| Problem description |
Without the pictures, give the records again exactly as they appear.

| Provided records |
>>>>
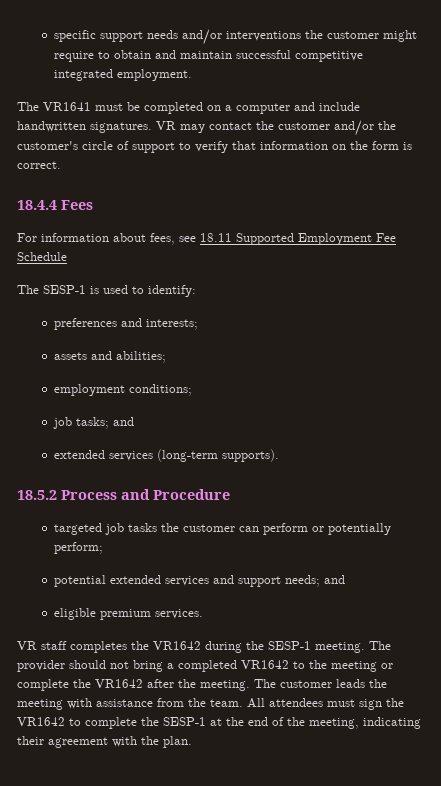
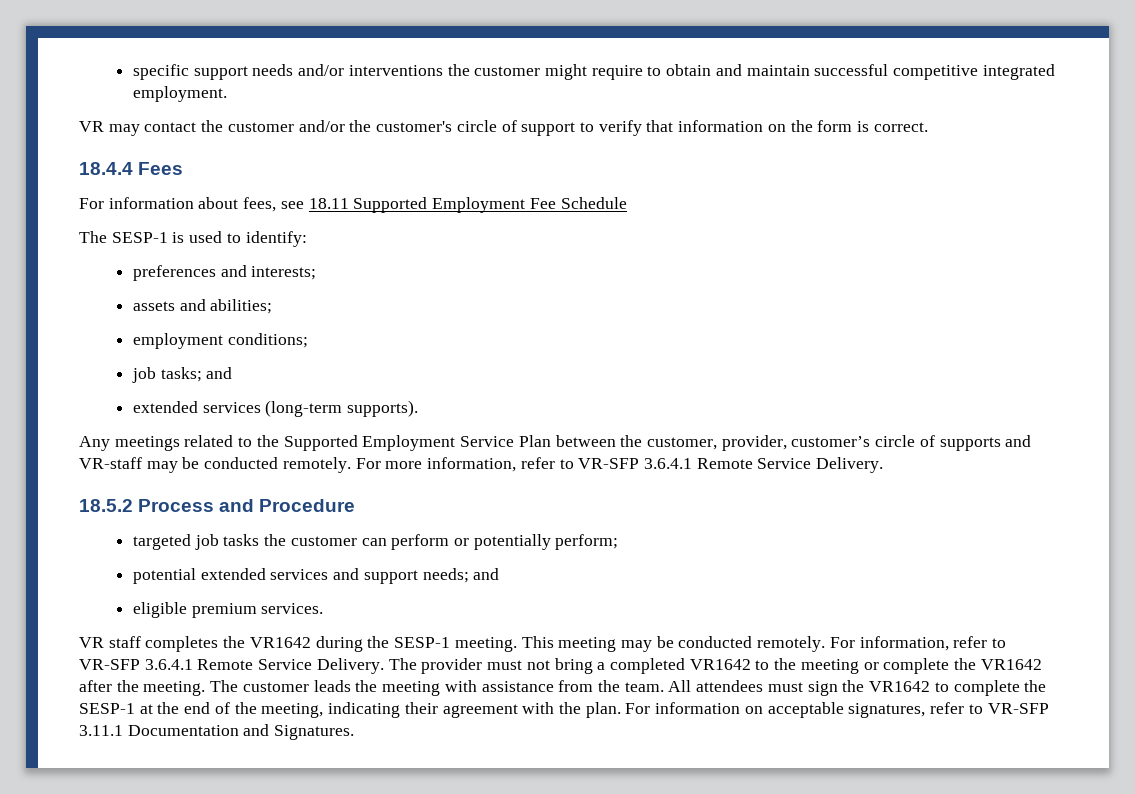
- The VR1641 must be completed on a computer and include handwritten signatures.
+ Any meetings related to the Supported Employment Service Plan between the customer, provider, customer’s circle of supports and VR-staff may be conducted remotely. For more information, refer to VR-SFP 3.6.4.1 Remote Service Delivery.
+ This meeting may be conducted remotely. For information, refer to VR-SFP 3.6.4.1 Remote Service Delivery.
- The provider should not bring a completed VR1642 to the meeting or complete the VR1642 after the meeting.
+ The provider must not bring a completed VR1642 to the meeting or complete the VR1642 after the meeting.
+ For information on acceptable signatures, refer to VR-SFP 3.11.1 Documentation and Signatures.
<<<<
| Result of the task |
- The VR1641 must be completed on a computer and include handwritten signatures.
+ Any meetings related to the Supported Employment Service Plan between the customer, provider, customer’s circle of supports and VR-staff may be conducted remotely. For more information, refer to VR-SFP 3.6.4.1 Remote Service Delivery.
+ This meeting may be conducted remotely. For information, refer to VR-SFP 3.6.4.1 Remote Service Delivery.
- The provider should not bring a completed VR1642 to the meeting or complete the VR1642 after the meeting.
+ The provider must not bring a completed VR1642 to the meeting or complete the VR1642 after the meeting.
+ For information on acceptable signatures, refer to VR-SFP 3.11.1 Documentation and Signatures.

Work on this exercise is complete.